### EXERCISE DIRECTIONS:
Your task is to restate every entry below word for word and omit the images.

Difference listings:
-------
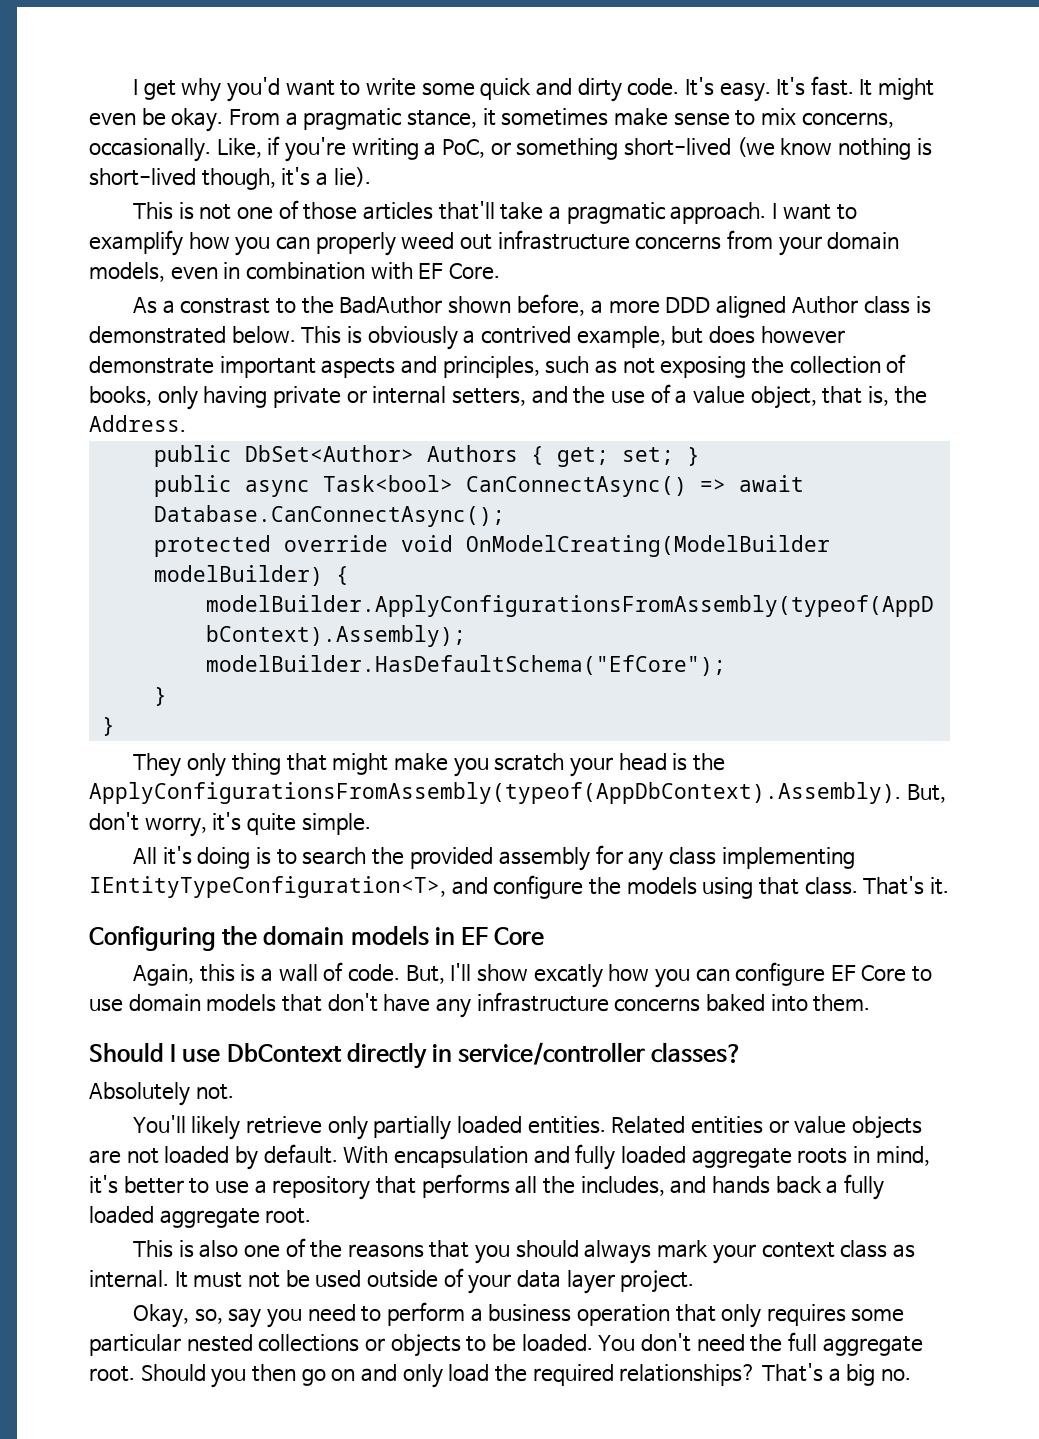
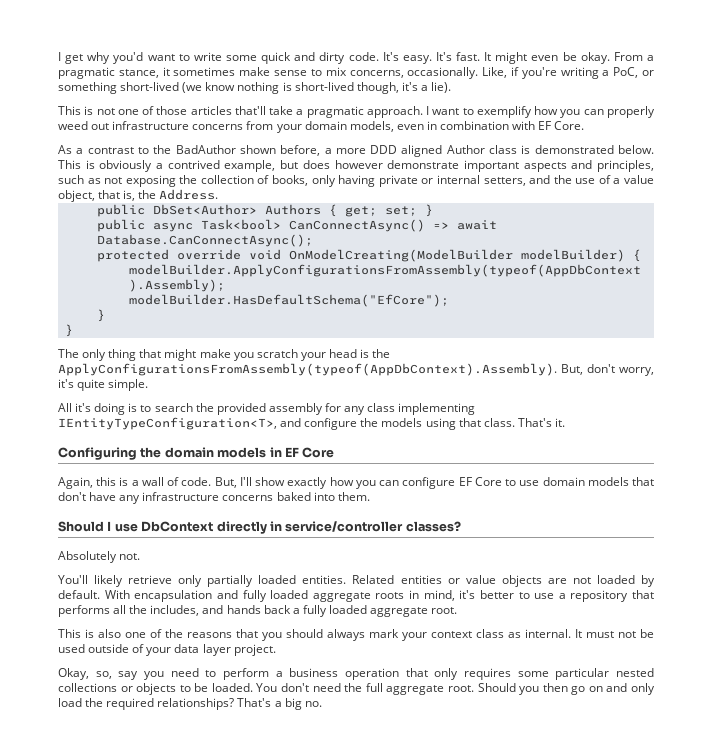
- I want to examplify how you can properly weed out infrastructure concerns from your domain models, even in combination with EF Core.
+ I want to exemplify how you can properly weed out infrastructure concerns from your domain models, even in combination with EF Core.
- As a constrast to the BadAuthor shown before, a more DDD aligned Author class is demonstrated below.
+ As a contrast to the BadAuthor shown before, a more DDD aligned Author class is demonstrated below.
- They only thing that might make you scratch your head is the ApplyConfigurationsFromAssembly(typeof(AppDbContext).Assembly). But, don't worry, it's quite simple.
+ The only thing that might make you scratch your head is the ApplyConfigurationsFromAssembly(typeof(AppDbContext).Assembly). But, don't worry, it's quite simple.
- But, I'll show excatly how you can configure EF Core to use domain models that don't have any infrastructure concerns baked into them.
+ But, I'll show exactly how you can configure EF Core to use domain models that don't have any infrastructure concerns baked into them.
-------
### SOLUTION TO THIS EXERCISE:
- I want to examplify how you can properly weed out infrastructure concerns from your domain models, even in combination with EF Core.
+ I want to exemplify how you can properly weed out infrastructure concerns from your domain models, even in combination with EF Core.
- As a constrast to the BadAuthor shown before, a more DDD aligned Author class is demonstrated below.
+ As a contrast to the BadAuthor shown before, a more DDD aligned Author class is demonstrated below.
- They only thing that might make you scratch your head is the ApplyConfigurationsFromAssembly(typeof(AppDbContext).Assembly). But, don't worry, it's quite simple.
+ The only thing that might make you scratch your head is the ApplyConfigurationsFromAssembly(typeof(AppDbContext).Assembly). But, don't worry, it's quite simple.
- But, I'll show excatly how you can configure EF Core to use domain models that don't have any infrastructure concerns baked into them.
+ But, I'll show exactly how you can configure EF Core to use domain models that don't have any infrastructure concerns baked into them.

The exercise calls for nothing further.